The pharmacokinetics of gastrodin in different animals have obvious species differences
Reversed-phase high performance liquid chromatography was used to separate and determine gastrodin (glycoside) and its metabolite p-hydroxybenzyl alcohol (glycogen) in rabbit, rat, and dog plasma. This method is simple, rapid, sensitive and highly precise . The one-time curves of the three animals after iv gastrodin belong to the two-compartment open model, and their t_(1/2β) were 8.41 min for rats, 38.4 min for rabbits, and 105 min for dogs. The pharmacokinetic behaviors of gastrodin iv in rat and rabbit plasma at 100mg/kg and 200mg/kg are in the linear range.
Studies have found that the distribution and elimination of gastrodin in the above three kinds of animals is relatively rapid. The bioavailability of rat ig is 81%. When the same dose is given to rabbit ig, no prototype drug is detected in plasma, but gastrodin can be measured in plasma after duodenal administration, and its bioavailability is 2.8%. A small amount of aglycone can be detected in the plasma of rabbit iv gastrodin, but not in the plasma of rat or dog. Therefore, the pharmacokinetics of the three animals have obvious species differences.
The pharmacological effects of gastrodin
(1) Sedative and hypnotic effect
The experimental monkeys received intravenous injection of gastrodin 50mg/kg, and after 20 minutes, they appeared quiet and no tension, and lasted for 2 hours. The results of subcutaneous injection of gastrodin in experimental mice showed that gastrodin had obvious synergistic effects with pentobarbital sodium, chloral hydrate and thiopental sodium.
(2) Anticonvulsant effect
Mice were intraperitoneally injected with gastrodin 30mg/kg, and 30 minutes later by intravenous infusion of 0.5% pentylenetetrazol solution 30mg/kg, the results showed that gastrodin can prolong the incubation period of pentylenetetrazol-clonic convulsions and has obvious anti-pentylenetetrazol-clonic properties The effect of convulsions.
(3) Analgesic effect
Gastrodia administering continuously, using electric shock to the tail and writhing method, it is observed that gastrodin has a significant analgesic effect, and the analgesic effect is related to the dose.

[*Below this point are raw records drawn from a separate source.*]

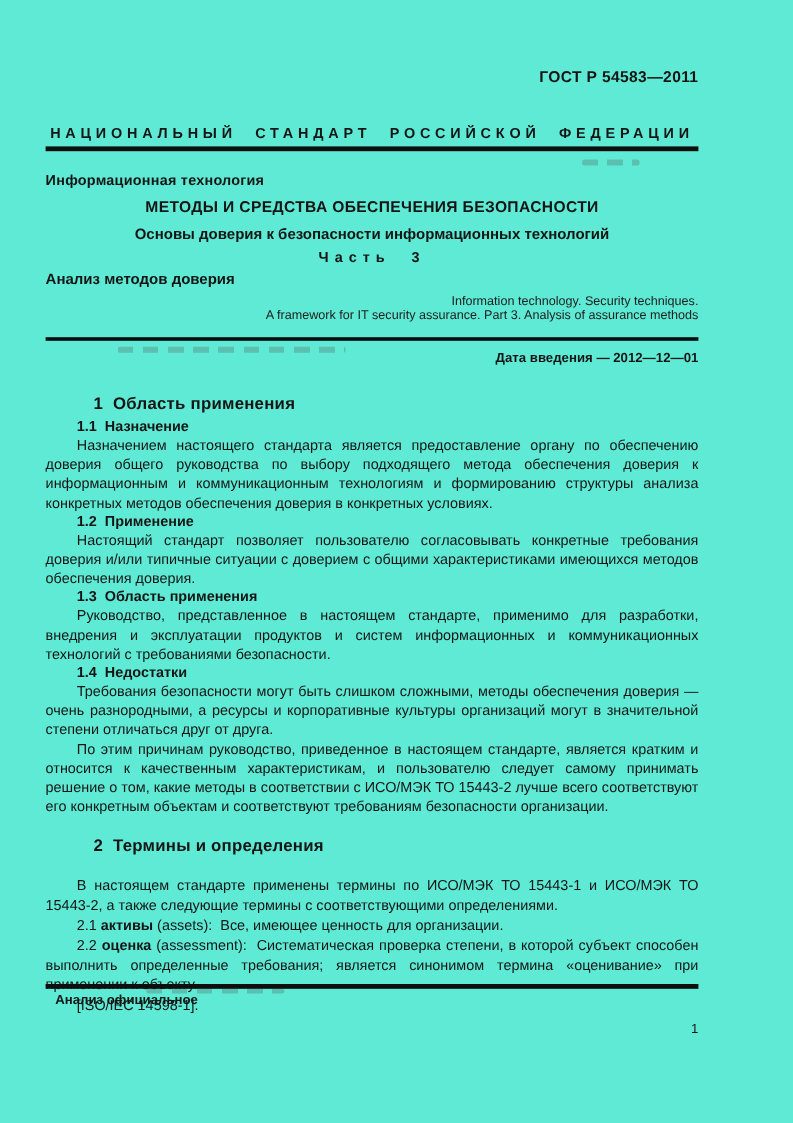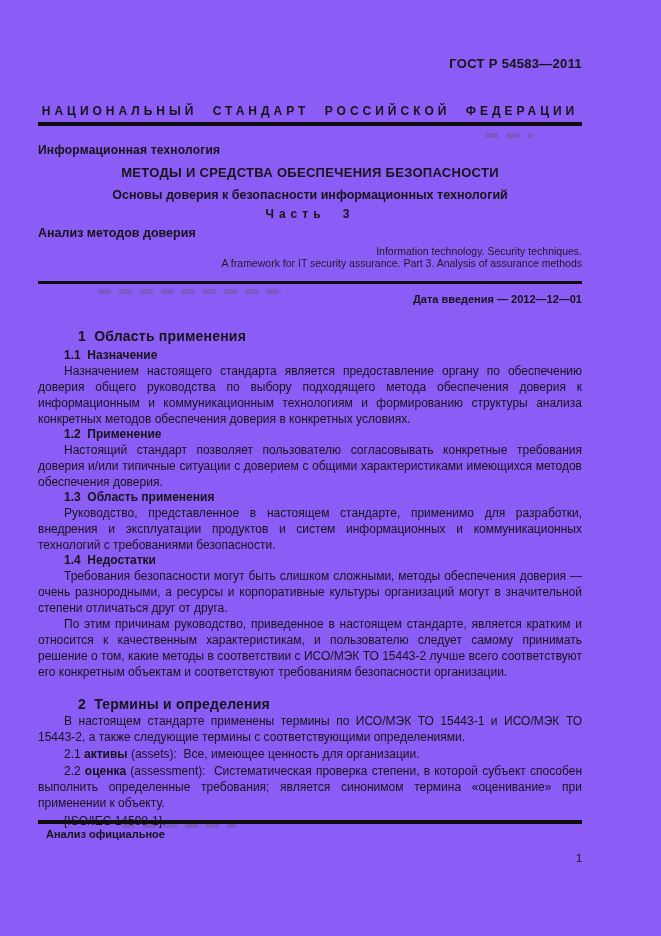--- a/index.html
+++ b/index.html
@@ -6,7 +6,7 @@
   .page{
     position:relative;
     width:661px;height:936px;
-    background:#8b5cf6;
+    background:#5eead4;
     font-family:"Liberation Sans", sans-serif;
     color:#151515;
     overflow:hidden;

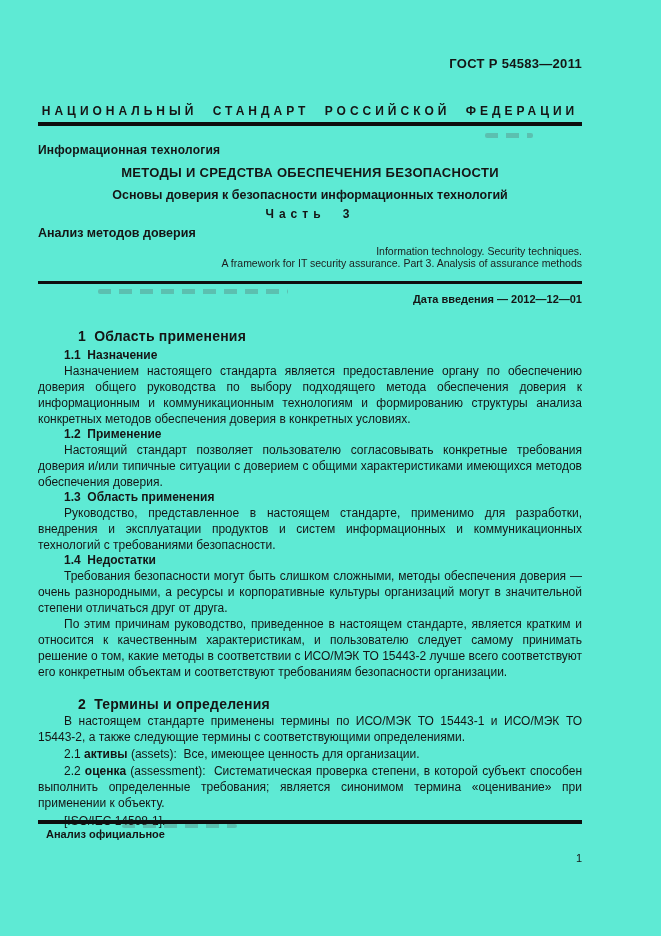--- a/index.html
+++ b/index.html
@@ -32,7 +32,7 @@
   .p{margin:0;margin-top:1px;font-size:12px;line-height:16px;text-align:justify;text-indent:26px;}
   .p-follow{margin-top:0;}
   .term{white-space:pre-wrap;}
-  .intro{margin-top:1px;}
+  .intro{margin-top:18px;}
   .iso{margin-top:4px;font-size:12px;line-height:12px;text-indent:26px;text-align:left;}
   .footer-rule{position:absolute;left:38px;top:820px;width:544px;height:4px;background:#0e0e0e;}
   .official{position:absolute;left:46px;top:828px;font-size:11px;font-weight:bold;line-height:13px;}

(4) Protective effect on brain cell damage
The neonatal rat cerebral cortex was cultured in vitro and neuronal damage models were established in vitro with glutamate. The effect of gastrodin on the neurotoxicity of excitatory amino acids was observed. It was found that adding gastrodin in the culture solution can significantly reduce the death of nerve cells. Therefore, gastrodin can antagonize the toxic effects of excitatory amino acids on nerve cells. In addition, studies have also found that gastrodin can inhibit nerve cell damage induced by oxygen free radicals.
(5) Effect on the circulatory system
Gastrodin also has a certain effect on the circulatory system. It can not only reduce peripheral vascular resistance, lower blood pressure and increase arterial vascular compliance, but also increase cardiovascular and cerebrovascular blood flow and protect myocardial cells. Gastrodin injection can enhance immunity, anti-amnesia and anti-aging. It also has the vasoconstrictive effect of anti-adrenaline (AD) in rats, and has a preventive effect on microcirculation disorders to prevent thrombosis.
The researchers conducted an experimental study on noise-induced cochlear damage in guinea pigs, measured the ABR threshold, cochlear basement membrane spread and electron microscopy and observed that gastrodin can reduce the auditory brainstem response (ABR) threshold after noise exposure in guinea pigs and reduce hair cell damage , It has a protective effect on noise-induced cochlear damage.
At present, the development and utilization of Gastrodia is not only in medicinal use, but also in food and health products. Research on the pharmacokinetics and pharmacological effects of Gastrodia can provide a basis for the rational use of Gastrodia.